Cuando se busca un entrenamiento cardiovascular efectivo, la variedad de máquinas en el gimnasio puede resultar rápidamente abrumadora. Puede ser difícil decidir qué máquina le dará el mejor resultado y le ayudará a alcanzar sus objetivos. ¿Vas a la cinta de correr, la elíptica, o sólo a sacar la cabeza para dar un paseo? ¿Y cuál será el entrenamiento más eficiente? Entre la caminata regular en el gimnasio, afuera o en una escalera mecánica, y el entrenador elíptico, hay algunas diferencias a considerar que pueden ayudar fácilmente a levantar la mente y a comenzar la vía rápida para estar saludable.

Entrenamiento elíptico

El entrenador elíptico es una máquina que estimula la marcha sin la misma intensidad percibida. Trabajas más duro, pero sin la tensión o la lucha que puedes experimentar al caminar. Esto significa que quemas más calorías que caminando solo en un entrenamiento menos intenso, para que puedas entrenar más y más eficientemente. La elíptica también es más fácil para las articulaciones. Los pies nunca salen de los pedales, por lo que no se produce un traqueteo de las articulaciones de la rodilla y la cadera, lo que a menudo puede impedir que se ejercite. Algunas máquinas elípticas también tienen correas para los brazos que se mueven hacia adelante y hacia atrás a medida que subes y bajas. Cuando te aferras a estos brazaletes, no sólo tonificas y esculpes los músculos del brazo, sino que también consigues que tu ritmo cardíaco aumente y que se quemen más calorías.

Caminando

Si estás subiendo o bajando de la escalera mecánica, caminar también tiene grandes beneficios para la salud. Caminar te ayuda a conseguir tu ritmo cardíaco, quemar calorías y esculpir tus piernas. Cuando camina en la cinta de correr o en una zona montañosa, los cambios de inclinación le ayudarán a variar sus niveles de intensidad y a mantener su ritmo cardíaco. También le permitirá esculpir más músculos y apretar los muslos y la parte inferior de las piernas mientras camina. A diferencia de la elíptica, el caminar tiene propiedades de carga de peso, lo que significa que ayuda a sostener los huesos y a construir los músculos y a prevenir las lesiones como se envejece. Al igual que la elíptica, caminar es fácil para las rodillas porque sólo se levanta el pie del suelo ligeramente, sin chocar las rodillas cuando se vuelve a poner en el suelo.

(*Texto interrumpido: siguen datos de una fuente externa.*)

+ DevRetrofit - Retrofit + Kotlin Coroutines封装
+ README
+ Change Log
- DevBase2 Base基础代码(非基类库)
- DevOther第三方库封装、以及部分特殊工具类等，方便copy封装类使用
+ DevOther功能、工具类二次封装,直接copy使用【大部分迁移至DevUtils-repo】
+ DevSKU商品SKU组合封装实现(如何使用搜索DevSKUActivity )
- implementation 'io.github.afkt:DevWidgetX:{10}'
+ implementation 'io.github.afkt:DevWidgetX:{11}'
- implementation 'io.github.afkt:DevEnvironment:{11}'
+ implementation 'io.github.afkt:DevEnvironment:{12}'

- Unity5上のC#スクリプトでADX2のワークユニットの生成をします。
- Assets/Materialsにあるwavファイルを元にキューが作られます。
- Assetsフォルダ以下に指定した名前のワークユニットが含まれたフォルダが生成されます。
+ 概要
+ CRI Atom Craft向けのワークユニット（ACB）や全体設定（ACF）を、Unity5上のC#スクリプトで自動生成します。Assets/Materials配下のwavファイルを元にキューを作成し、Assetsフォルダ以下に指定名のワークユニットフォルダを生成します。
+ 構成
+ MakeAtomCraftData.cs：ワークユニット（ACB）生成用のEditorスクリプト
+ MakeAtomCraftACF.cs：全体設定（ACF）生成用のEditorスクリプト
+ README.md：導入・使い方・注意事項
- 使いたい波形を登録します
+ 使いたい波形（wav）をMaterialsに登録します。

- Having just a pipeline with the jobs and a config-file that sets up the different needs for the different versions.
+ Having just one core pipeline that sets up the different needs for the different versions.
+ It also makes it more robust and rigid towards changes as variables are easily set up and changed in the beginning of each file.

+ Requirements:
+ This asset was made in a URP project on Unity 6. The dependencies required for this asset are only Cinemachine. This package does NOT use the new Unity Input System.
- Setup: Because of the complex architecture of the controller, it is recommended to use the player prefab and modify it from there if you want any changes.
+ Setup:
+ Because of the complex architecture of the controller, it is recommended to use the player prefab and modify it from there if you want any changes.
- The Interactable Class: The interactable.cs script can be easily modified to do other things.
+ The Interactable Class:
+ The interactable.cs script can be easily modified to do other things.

El veredicto: Elíptico vs. Caminante

Entrenar en la elíptica o dar una caminata vigorosa le dará un gran beneficio para su estado físico y sus objetivos de salud en general. Tanto el caminar como la elíptica son buenos para sus articulaciones y tendrá su ritmo cardíaco para el entrenamiento cardiovascular. Si buscas quemar más calorías y tonificar tus brazos, la elíptica es tu mejor apuesta. Si busca cambiar su inclinación y tonificar la parte inferior de su cuerpo y desarrollar la fuerza de los huesos, caminar le ayudará a lograr estos objetivos. La elíptica le dará una experiencia de alta intensidad que quema más calorías sin la tensión o la lucha. Caminar te ayudará a esculpir y tonificar mientras proteges tus rodillas y huesos. Ambos le ayudarán a obtener un buen rango de salud dependiendo de sus necesidades y objetivos.